Sayangnya akses kesehatan bagi perempuan masih sangat rendah. Sebuah penelitian bahkan menukil bahwa angka peserta JKN perempuan lebih rendah dibandingkan laki-laki.
Lalu Apa?
Alih-alih kita sibuk memberikan pemahaman tentang nilai perempuan yang masih bias gender dan patriarkis, sibuk mengkampanyekan agar urusan-urusan domestifikasi ini selayaknya ditegakkan dan perempuan baik adalah yang melulu hanya mengurus anak dan suami maka selayaknya kita harus lebih peduli terhadap hak-hak mereka.
Hak mendapatkan akses kesehatan, hak kemerdekaan atas peranan mereka dalam memajukan kesadaran akan tubuh mereka sendiri. Sebuah harapan bagi segala perempuan yang hingga hari ini selayaknya masih jua diposisikan sebagai makhluk subordinat lelaki.

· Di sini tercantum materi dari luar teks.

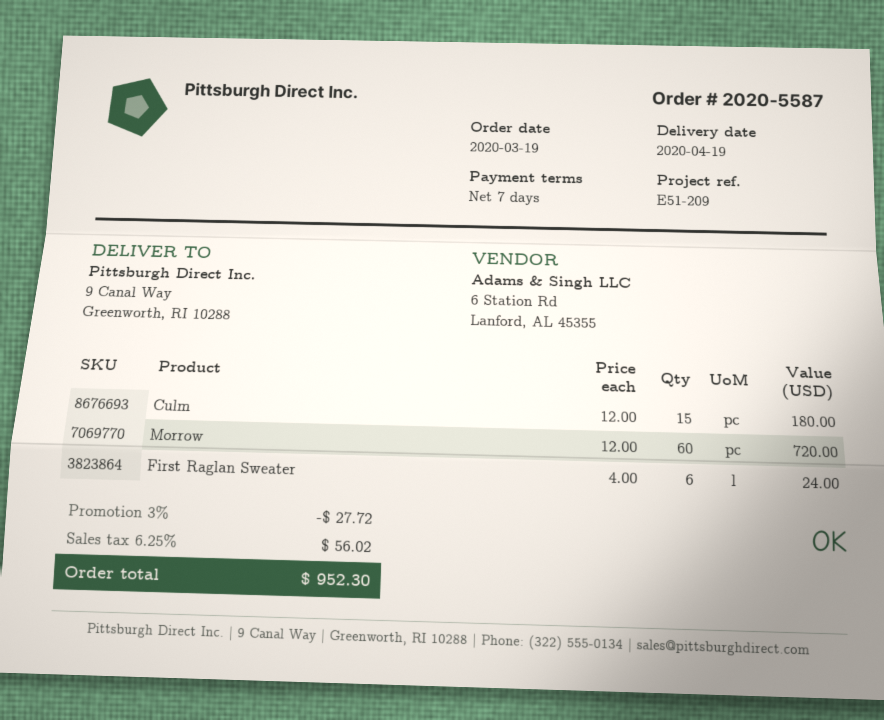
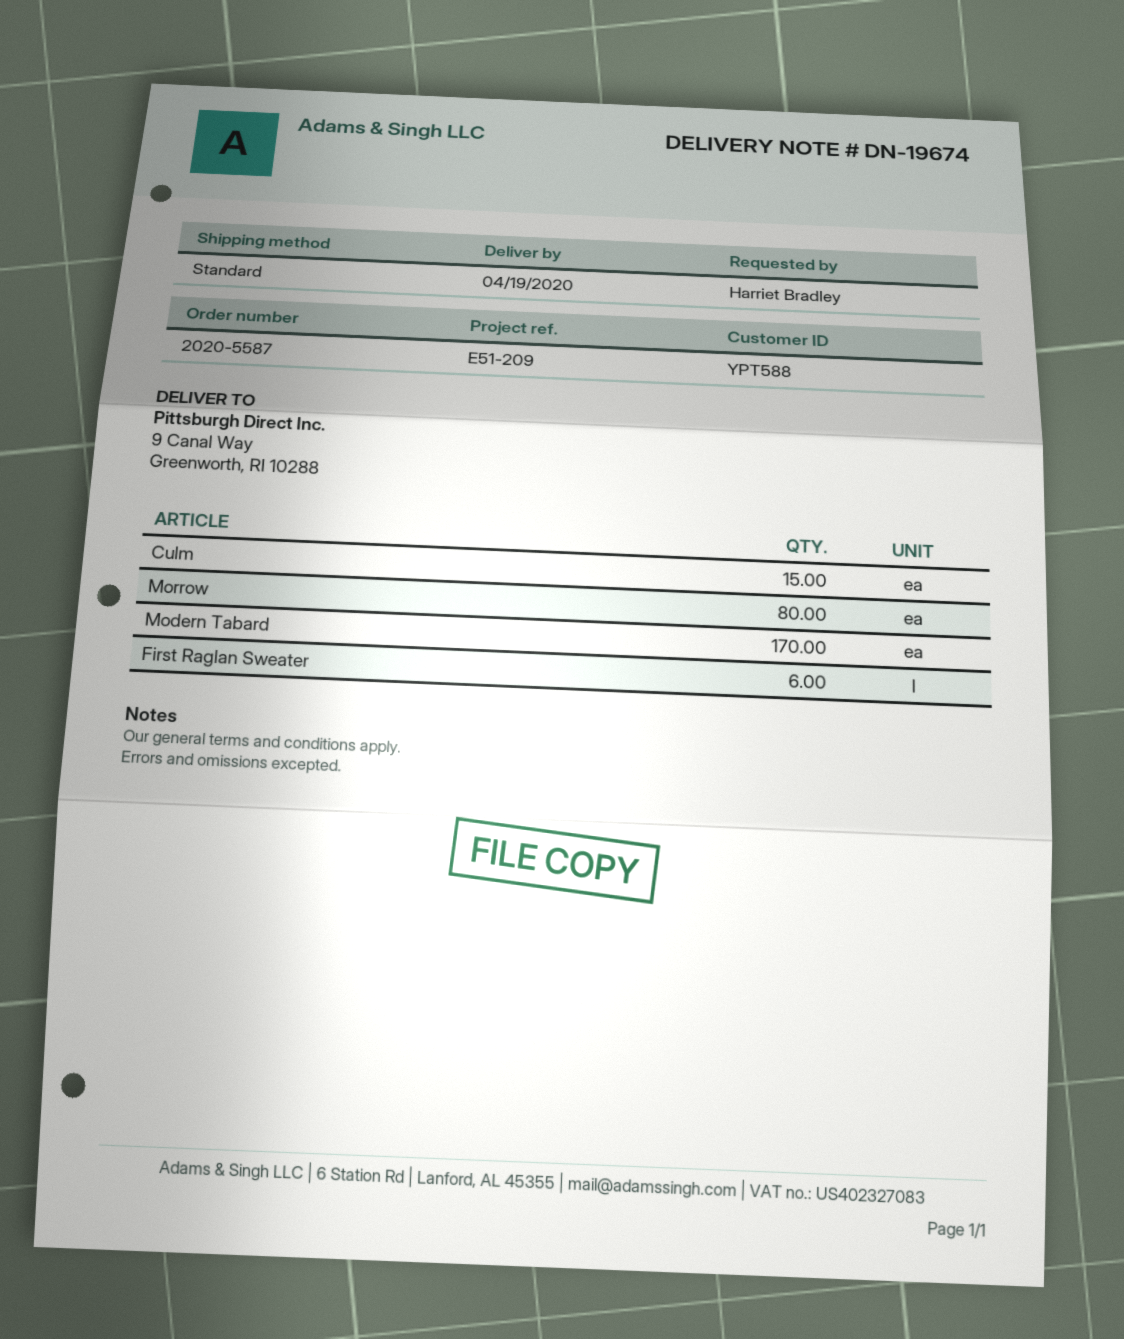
Morrow: 60 -> 80
Modern Tabard: none -> 170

Domestifikasi perempuan sialnya jua menyasar bagaimana isu-isu besar yang harusnya menjadi isu bersama terkikis akan hal ini. Belum jua kita membicarakan bahwa kenyataannya beban ekonomi acapkali juga menjadi beban mereka. Pada beberapa masyarakat kita dibandingkan membicarakan isu inipun, posisi perempuan memang sangat menyedihkan. Beban kerja dengan upah murah dan rendah dengan isu kapitalisasi adalah persoalan lain. Belum juga urusan kawin-mawin di usia muda, pendidikan rendah, kemiskinan dan penelantaran. Segala urusan ini tentu saja adalah urusan karena cara pandang kita yang sangat patriarkis, memangnya apa?
“Jangan sebut aku perempuan sejati, jika hidup hanya berkalang lelaki”, Pramoedya Ananta Toer.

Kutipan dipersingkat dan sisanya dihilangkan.